Chapman believes that, in the current local and global context, people need to develop more of an entrepreneurial mindset. “As an architect, if you have any inclination towards entrepreneurship, you should absolutely chase it. More than 50% of what I do involves managing cash flow, marketing and finding new clients. It’s about designing processes.
“The dilemma for me is that architecture is not a particularly good business in terms of sweat versus financial success – which is the hallmark of an entrepreneur. Our practice is now in the process of developing great intellectual property that is helping to make our clients better developers. I think that, as some point, property development is a route we will explore.”
This vision is becoming more tangible as the new Local Studio offices in Brixton near completion. Owned by Chapman and his partner David du Preez, the renovation of an old corner shop involved building a new steel structure within an existing shell. The building will house a coffee shop (opening in March) and two retail units with a public courtyard at ground level; the practice’s offices for 11 people on the first floor; and two residential units on the top floor. The sale of the property took two years to negotiate, and Chapman believes that this mixed use approach will generate enough buzz to activate the public courtyard space.

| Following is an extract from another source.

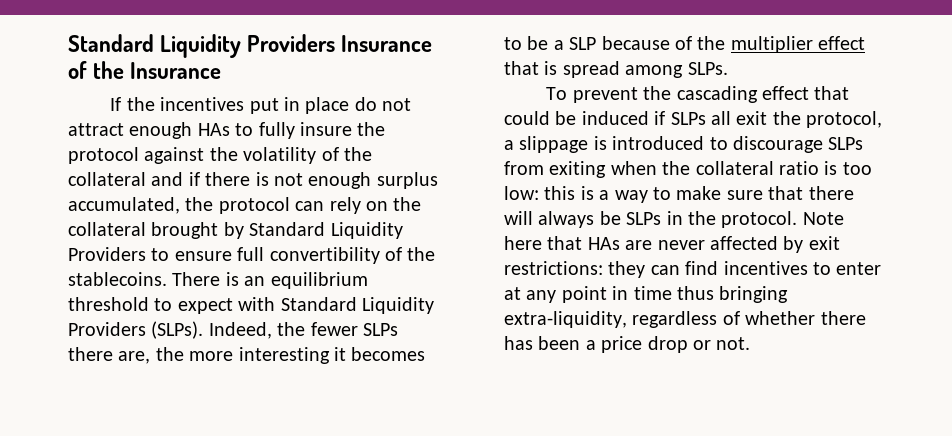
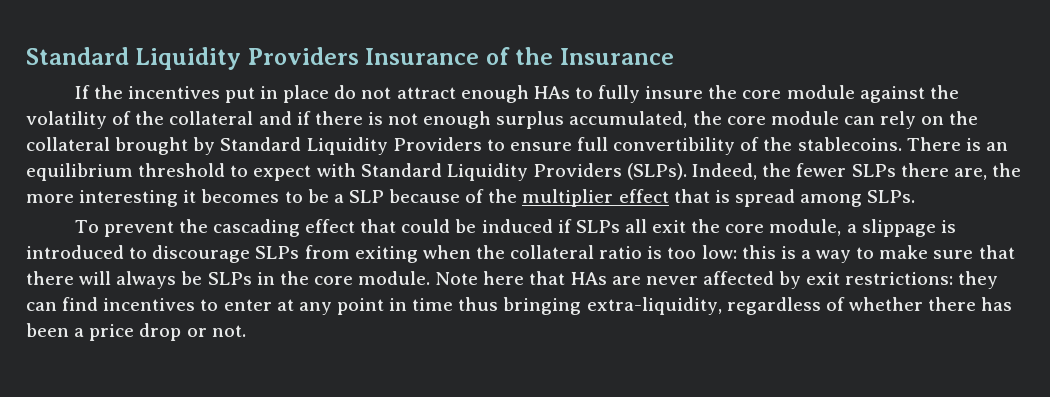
- If the incentives put in place do not attract enough HAs to fully insure the protocol against the volatility of the collateral and if there is not enough surplus accumulated, the protocol can rely on the collateral brought by Standard Liquidity Providers to ensure full convertibility of the stablecoins.
+ If the incentives put in place do not attract enough HAs to fully insure the core module against the volatility of the collateral and if there is not enough surplus accumulated, the core module can rely on the collateral brought by Standard Liquidity Providers to ensure full convertibility of the stablecoins.
- To prevent the cascading effect that could be induced if SLPs all exit the protocol, a slippage is introduced to discourage SLPs from exiting when the collateral ratio is too low: this is a way to make sure that there will always be SLPs in the protocol.
+ To prevent the cascading effect that could be induced if SLPs all exit the core module, a slippage is introduced to discourage SLPs from exiting when the collateral ratio is too low: this is a way to make sure that there will always be SLPs in the core module.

With an eye on the future, Chapman believes that the Africa Architecture Awards are an ideal platform for platforming emerging practices, and setting up professional networks for young and student architects. “If implemented correctly, this awards program has the potential to change the way we practice in Africa by awarding architectural innovation above project scale and budget, as can often be seen in traditional awards programs. The awards also have the power to engender a culture of popular architectural criticism, the likes of which has been largely absent from our continent since the modernist era.”